**Task instructions**.
Leave the pictures out. Retype exactly the lines below from the one containing "или настройка схемы" through the one containing "font-style: italic ->", and no others.

**Records provided**.
+++
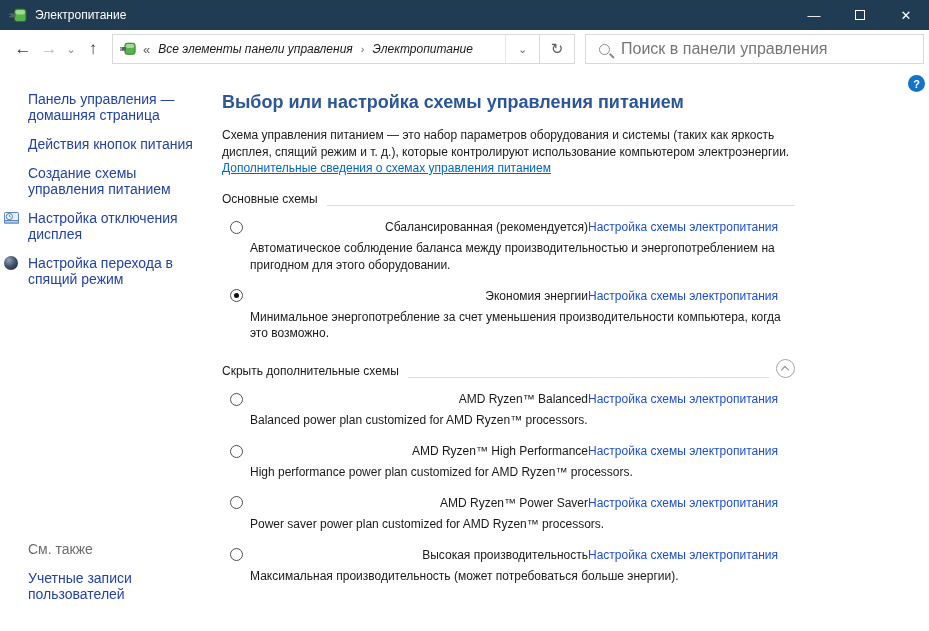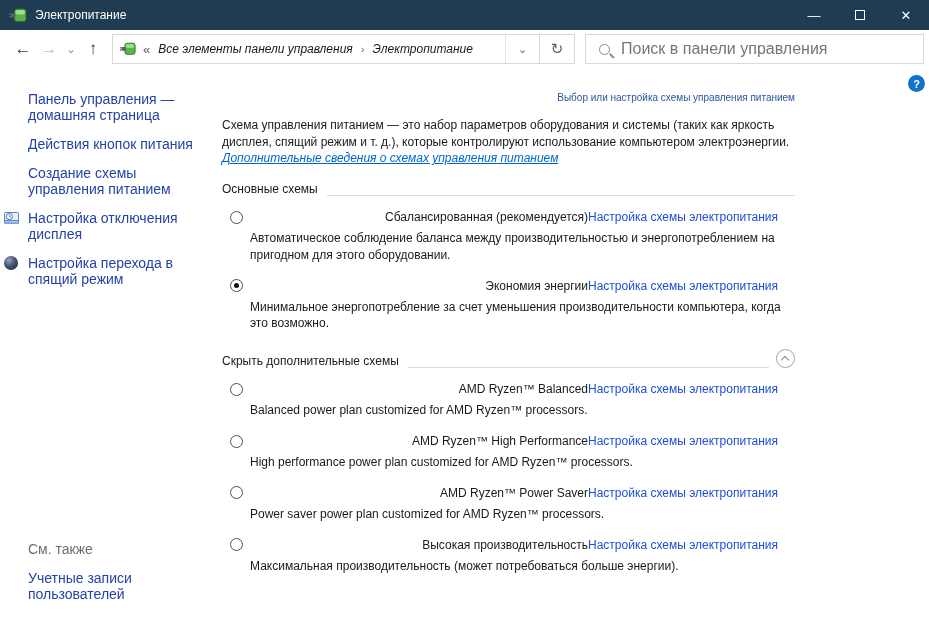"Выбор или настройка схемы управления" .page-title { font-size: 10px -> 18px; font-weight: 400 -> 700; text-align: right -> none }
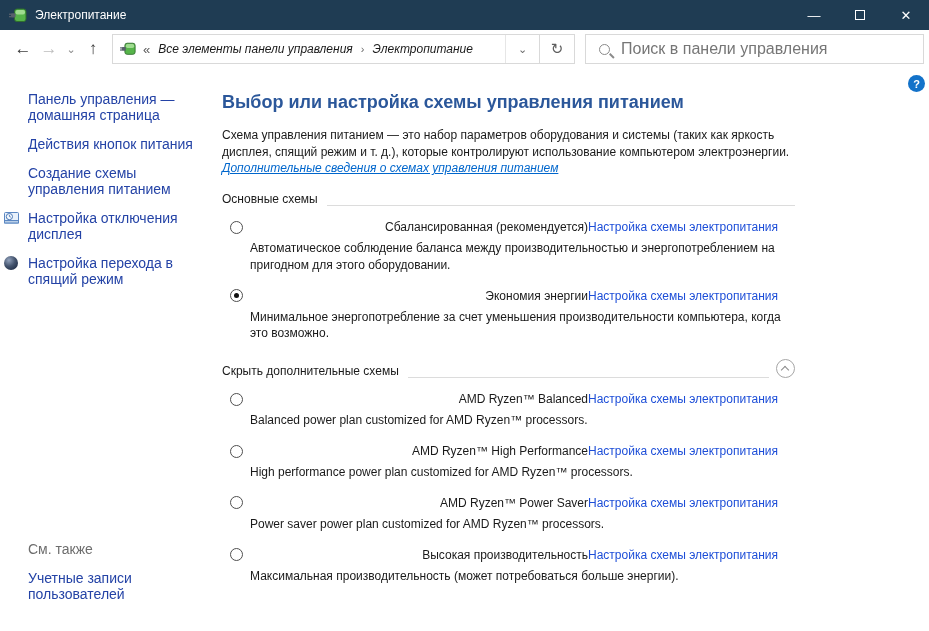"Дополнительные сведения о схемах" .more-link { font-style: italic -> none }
+++
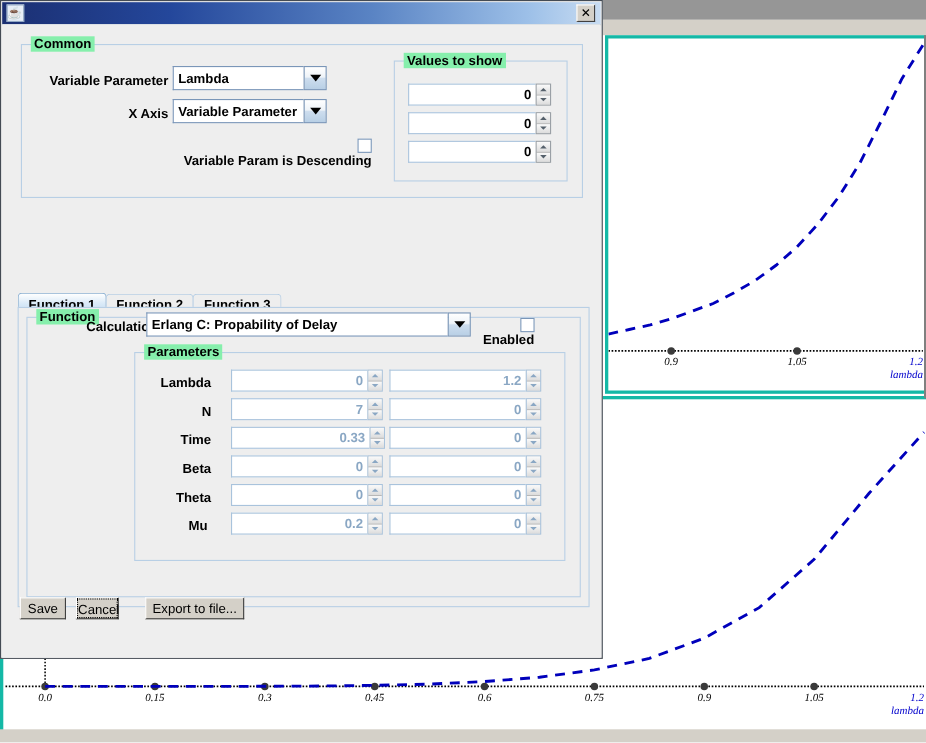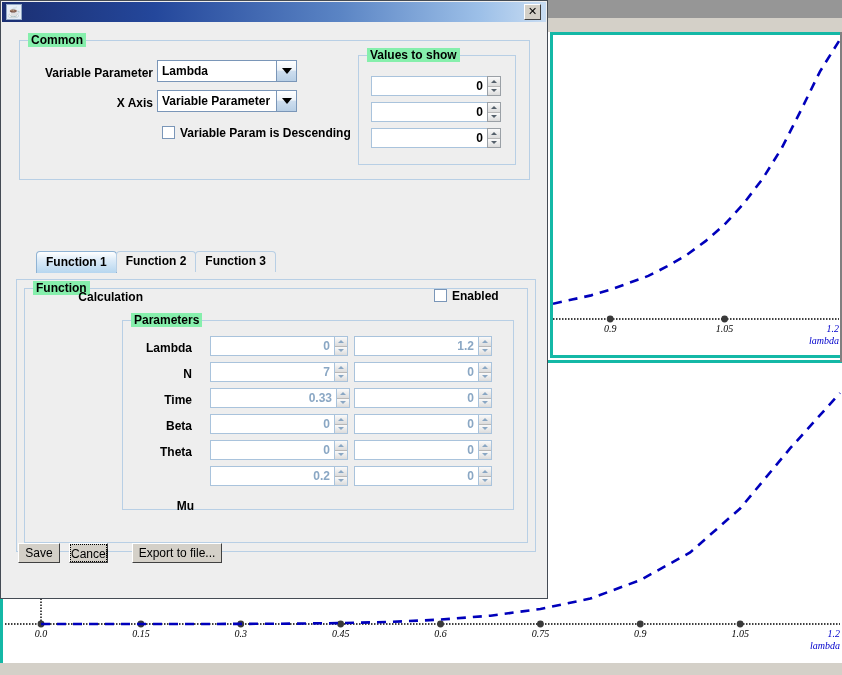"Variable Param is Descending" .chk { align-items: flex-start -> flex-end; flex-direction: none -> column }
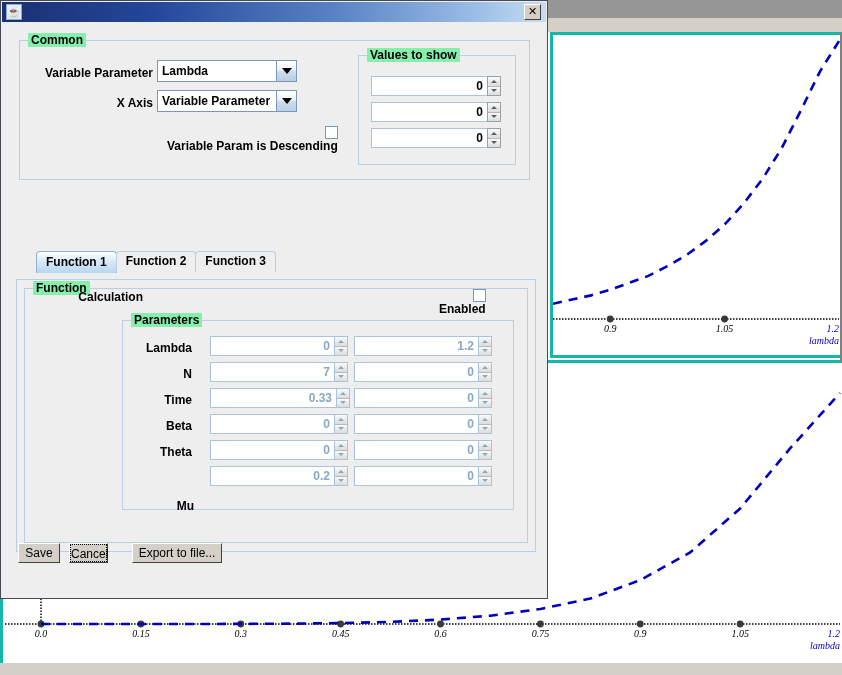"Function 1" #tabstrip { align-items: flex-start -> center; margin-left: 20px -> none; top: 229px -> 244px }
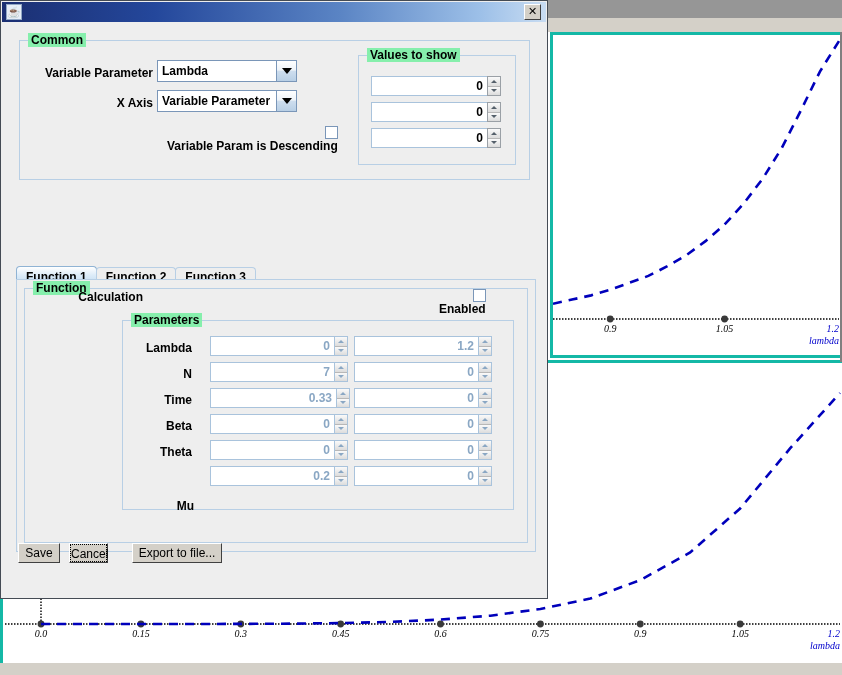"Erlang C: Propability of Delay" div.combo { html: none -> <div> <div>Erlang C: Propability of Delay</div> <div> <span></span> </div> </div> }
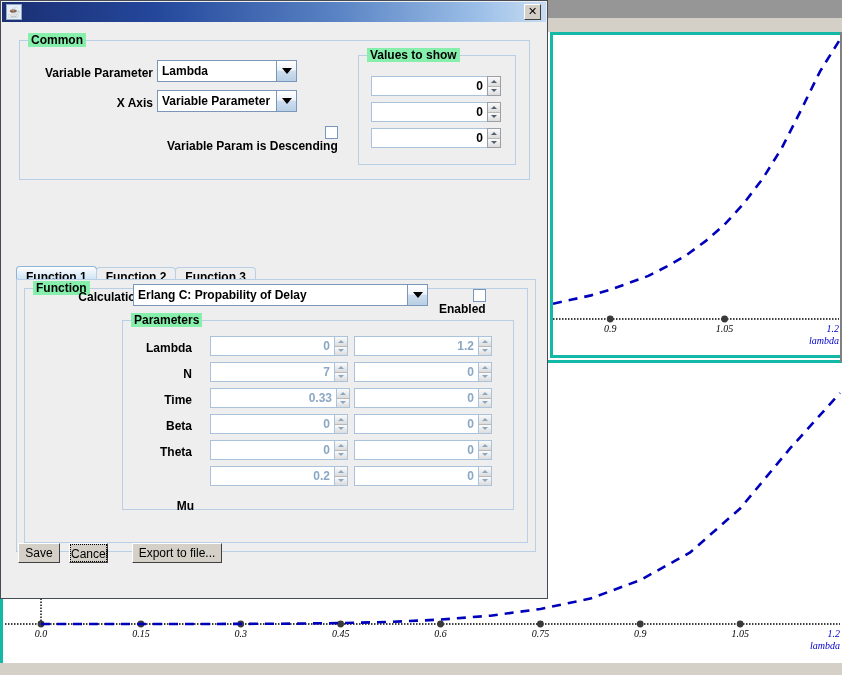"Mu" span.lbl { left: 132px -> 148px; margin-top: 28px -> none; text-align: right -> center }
+++
**Exercise solution**.
"Выбор или настройка схемы управления" .page-title { font-size: 10px -> 18px; font-weight: 400 -> 700; text-align: right -> none }
"Дополнительные сведения о схемах" .more-link { font-style: italic -> none }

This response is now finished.